Los médicos nos aconsejaran que disfrutásemos de tenerla en casa. ¿Qué quieren?, preguntan. Y yo digo: Quiero la graduación. Quiero que se enamore. Quiero que vuelva a casa de la universidad y me diga que no puede creer lo desorganizada que soy, justo después de que ella haya organizado estos armarios. A lo largo de estos tres años, solo he tenido un deseo egoísta: por favor, quiero poder quedármela. Solo quiero quedármela.
No sabemos si ahora estamos estables, ni, si lo estamos, cuánto durará. Las niñas me preguntan por la enfermedad y por el próximo tratamiento, y qué sucede cuando no hay cura. Orli solo quiere ir al instituto. Hana me dice que no quiere estar sola. Yo les digo que ojalá no tuviesen que hacerme esas preguntas, o pensar esas cosas. La mayoría de las veces no somos moradores de este lugar imposible, estrecho: solo estamos aquí de paso, administrando medicinas, con la esperanza de andar y volver al mundo. Les digo que ojalá tuviera respuestas. Les digo que me siento como si fracasara todo el tiempo.
Y, sin embargo, no he abandonado la esperanza, aunque me encuentre en un lugar definido por la incertidumbre. Ian y yo ya no podemos contar con el consuelo de la certeza, y menos aún ofrecérselo a nuestras hijas. Solo podemos ofrecerles nuestra presencia, nuestra fragilidad y nuestra sinceridad.
Mis hijas han descorrido la cortina para ver que soy el falso mago, que no puedo ofrecerles más promesas que la de señalarles el valor, la sabiduría y el corazón que ya poseen. Todos los padres se enfrentan a este momento en algún punto, pero a mí me hubiera gustado esperar más.

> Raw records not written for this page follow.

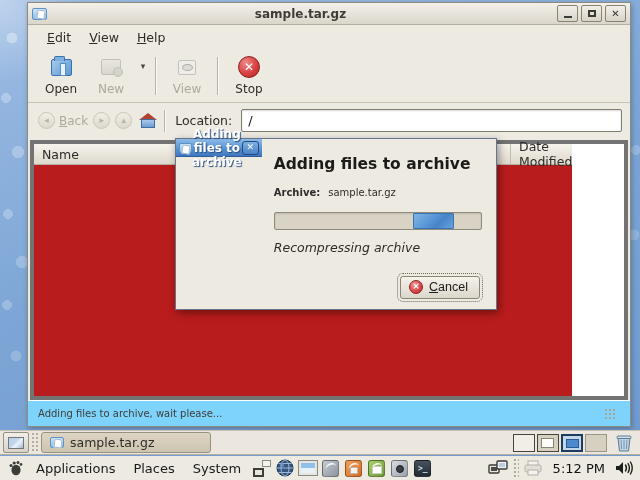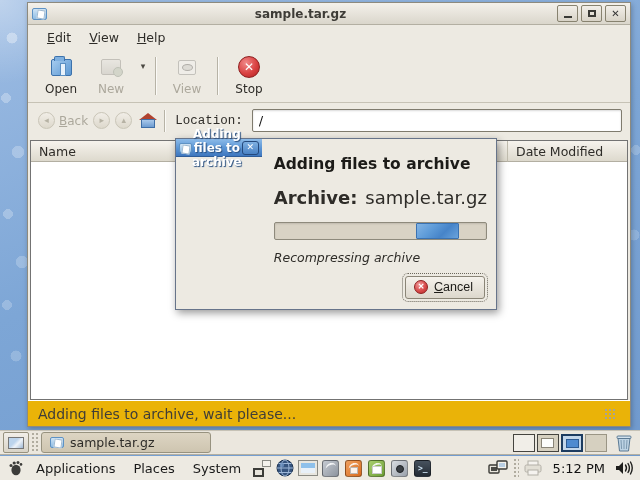"Location:" .loclabel { font-family: Liberation Mono, monospace -> none }
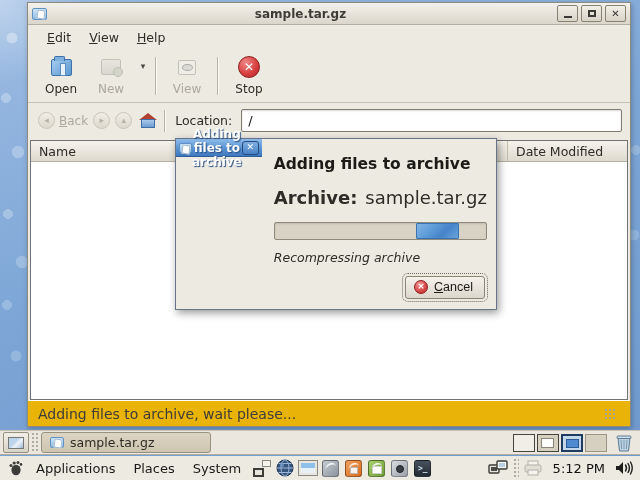"Name" .content { border: 1px solid #737373 -> 4px solid #737373; flex-direction: column -> none }
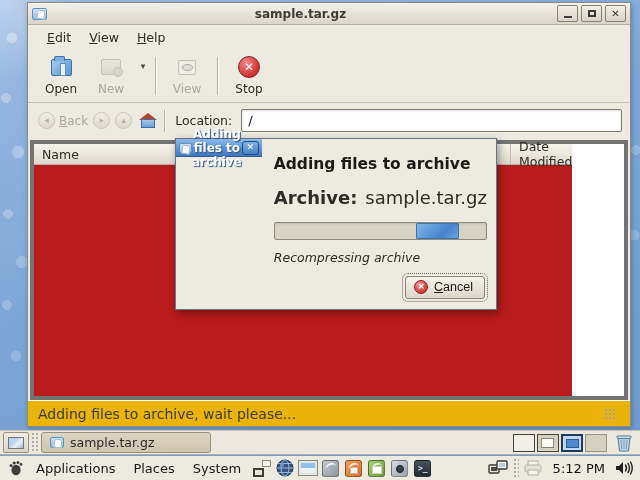"Archive: sample.tar.gz" .darchive { font-size: 18px -> 10px }
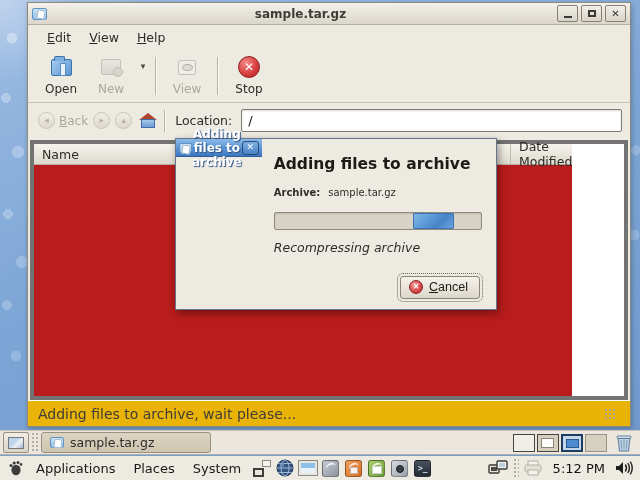"Adding files to archive, wait" .statusbar { background: #eab308 -> #7dd3fc; font-size: 14px -> 10px }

Mis preocupaciones se ciernen sobre el fondo de mi mente, y me mantienen despierta en la madrugada, en esas oscuras horas antes del alba, cuando el mundo está en silencio. Intento no compartir esas preocupaciones con mis hijas. No es esa la sinceridad que necesitan. Pero me salen a borbotones cuando rompo un vaso, o se me quema la cena, o me tropiezo de una de las mil maneras posibles; entonces me convierto en la tetera que chilla para que la aparten del fuego.
Por ahora, lo único que puedo prometer es que, a diferencia del mago, no me meteré en la cesta de un globo aerostático y saldré volando.
Sarah Wildman es editora sénior en el Times y colaboradora de Opinión. Es autora de Paper Love: Searching for the Girl My Grandfather Left Behind.